First Author  Le Dur A Year  2005
Journal  Proc Natl Acad Sci U S A Volume  102
Issue  44 Pages  16031-6
PubMed ID  16239348 Mgi Jnum  J:102929
Mgi Id  MGI:3608242 Doi  10.1073/pnas.0502296102
Citation  Le Dur A, et al. (2005) A newly identified type of scrapie agent can naturally infect sheep with resistant PrP genotypes. Proc Natl Acad Sci U S A 102(44):16031-6
abstractText  Scrapie in small ruminants belongs to transmissible spongiform encephalopathies (TSEs), or prion diseases, a family of fatal neurodegenerative disorders that affect humans and animals and can transmit within and between species by ingestion or inoculation.
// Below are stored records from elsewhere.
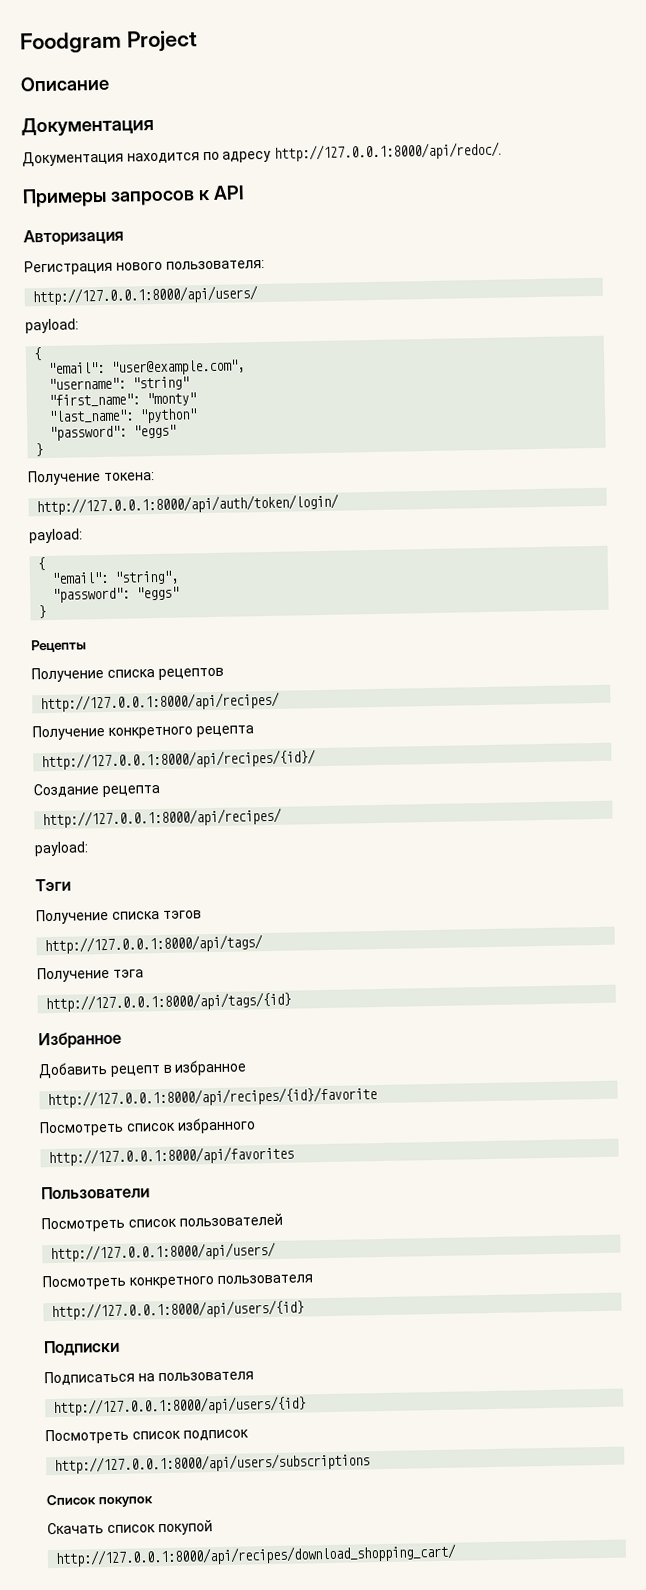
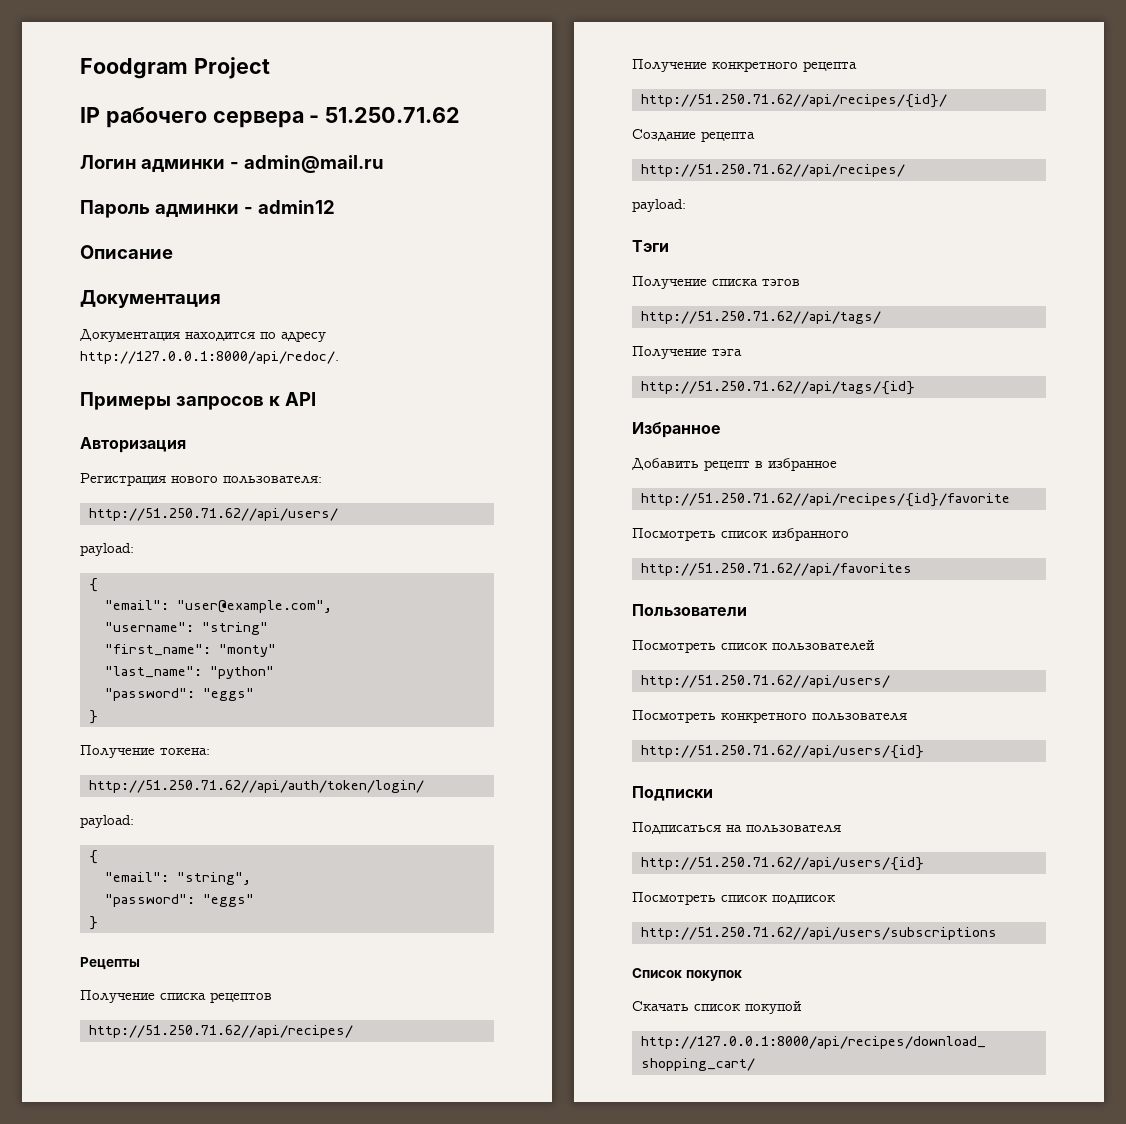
+ IP рабочего сервера - 51.250.71.62
+ Логин админки - admin@mail.ru
+ Пароль админки - admin12
  Регистрация нового пользователя:
- http://127.0.0.1:8000/api/users/
+ http://51.250.71.62//api/users/
- http://127.0.0.1:8000/api/auth/token/login/
+ http://51.250.71.62//api/auth/token/login/
  Получение списка рецептов
- http://127.0.0.1:8000/api/recipes/
+ http://51.250.71.62//api/recipes/
- http://127.0.0.1:8000/api/recipes/{id}/
+ http://51.250.71.62//api/recipes/{id}/
  Создание рецепта
- http://127.0.0.1:8000/api/recipes/
+ http://51.250.71.62//api/recipes/
- http://127.0.0.1:8000/api/tags/
+ http://51.250.71.62//api/tags/
- http://127.0.0.1:8000/api/tags/{id}
+ http://51.250.71.62//api/tags/{id}
- http://127.0.0.1:8000/api/recipes/{id}/favorite
+ http://51.250.71.62//api/recipes/{id}/favorite
- http://127.0.0.1:8000/api/favorites
+ http://51.250.71.62//api/favorites
  Посмотреть список пользователей
- http://127.0.0.1:8000/api/users/
+ http://51.250.71.62//api/users/
  Посмотреть конкретного пользователя
- http://127.0.0.1:8000/api/users/{id}
+ http://51.250.71.62//api/users/{id}
  Подписаться на пользователя
- http://127.0.0.1:8000/api/users/{id}
+ http://51.250.71.62//api/users/{id}
- http://127.0.0.1:8000/api/users/subscriptions
+ http://51.250.71.62//api/users/subscriptions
Conversion of the host-encoded prion protein (PrP), normal cellular PrP (PrP(c)), into a misfolded form, abnormal PrP (PrP(Sc)), plays a key role in TSE transmission and pathogenesis. The intensified surveillance of scrapie in the European Union, together with the improvement of PrP(Sc) detection techniques, has led to the discovery of a growing number of so-called atypical scrapie cases. These include clinical Nor98 cases first identified in Norwegian sheep on the basis of unusual pathological and PrP(Sc) molecular features and 'cases' that produced discordant responses in the rapid tests currently applied to the large-scale random screening of slaughtered or fallen animals. Worryingly, a substantial proportion of such cases involved sheep with PrP genotypes known until now to confer natural resistance to conventional scrapie. Here we report that both Nor98 and discordant cases, including three sheep homozygous for the resistant PrP(ARR) allele (A(136)R(154)R(171)), efficiently transmitted the disease to transgenic mice expressing ovine PrP, and that they shared unique biological and biochemical features upon propagation in mice. These observations support the view that a truly infectious TSE agent, unrecognized until recently, infects sheep and goat flocks and may have important implications in terms of scrapie control and public health.